The Star Trek franchise has hit several episodes out of the park over the years, but none did quite so like Deep Space Nine's season seven offering, “Take Me Out to the Holosuite.” The premise alone was a keeper – Solok, an old Starfleet classmate of Sisko's challenges him and his DS9 crew to a game of baseball. Solok isn't only a captain, but a Vulcan – and so is his whole crew.
Vulcans playing baseball? Worf, of all people, in a baseball uniform? The ever-cranky Odo as an umpire? This is exactly the sort of premise that made DS9 so great and today, Major League Baseball's Opening Day, feels like the perfect time to revisit this classic episode. As directed with a very light hand by Chip Chalmers, it was just as preposterous and entertaining as one might expect.

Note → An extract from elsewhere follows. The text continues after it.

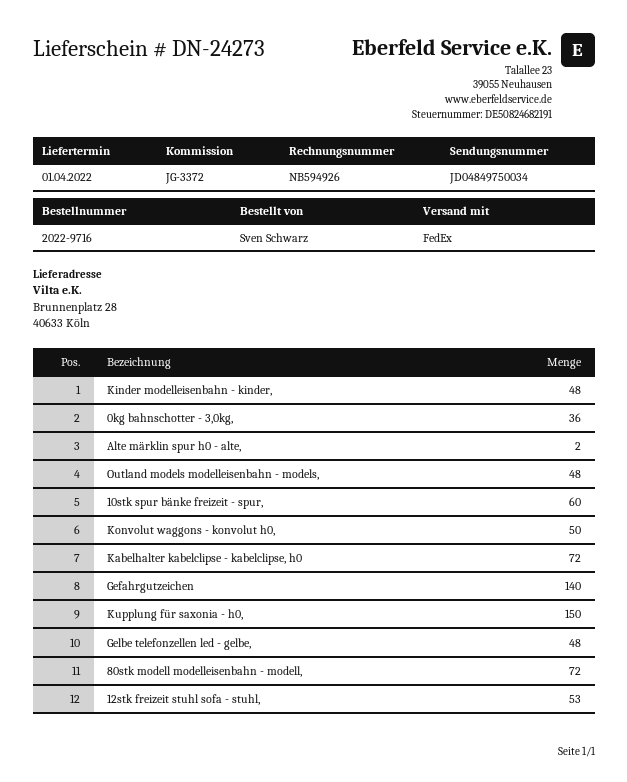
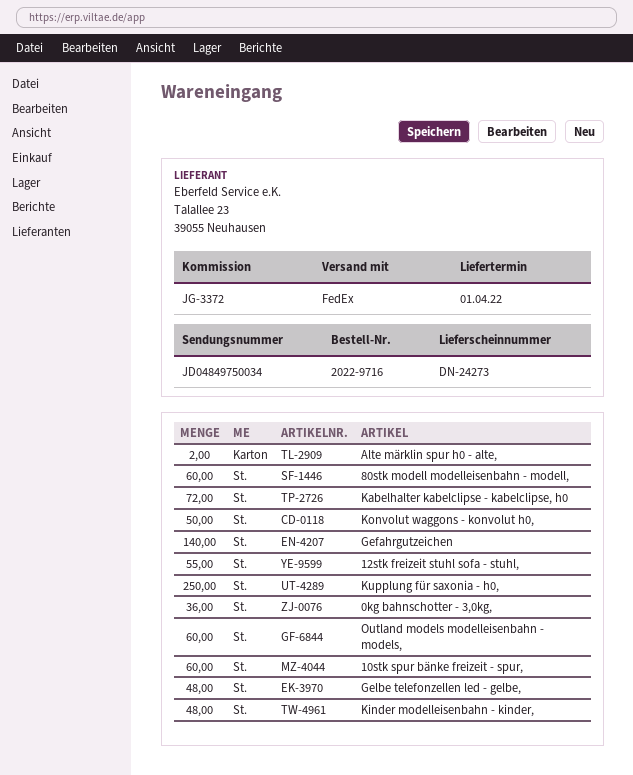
Outland models modelleisenbahn - models,: 48 -> 60
Kupplung für saxonia - h0,: 150 -> 250
80stk modell modelleisenbahn - modell,: 72 -> 60
12stk freizeit stuhl sofa - stuhl,: 53 -> 55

Memorable moments, highlights and trivia:
Max Grodenchik, a natural right-hander, played Rom as a lefty. Why? Grodenchik was so good in high school that he considered playing professional baseball. He went lefty for “Take Me Out to the Holosuite” in order to make Rom look as awful on the field as the character was supposed to be.
DS9 executive producer Michael Piller was a huge baseball fan. He had baseball cards and baseballs in his office at Paramount, but it was actually Ronald D. Moore who penned the teleplay and Ira Steven Behr who shepherded “Take Me Out to the Holosuite” through the production process.
This seventh season episode was based on “The Ol Ball Game,” a 1985 episode of the series… Fame. And guess who wrote that episode? Behr himself.
Cirroc Lofton is the nephew of real-life former MLB star Kenny Lofton. The elder Lofton was still an active player at the time.
The Anthem of the United Federation of Planets is performed for the first – and only – time on screen.
Gregory Wagrowski, who played Solok, returned to the Trek fold several years later to guest star as Ceris in the Enterprise episode "Chosen Realm."
"Holosuite” marked the last Trek episode directed by Chalmers, who’d previously helmed several TNG episodes and the DS9 hour, “The Magnificent Ferengi.” Chalmers left directing in 2003 to teach at Florida State University’s College of Motion Picture Arts, and remained there until recently. He now lives in Los Angeles again, where he pursues his love of… magic. As the longstanding member of The Magic Castle puts it, “It’s what I’ve always done.”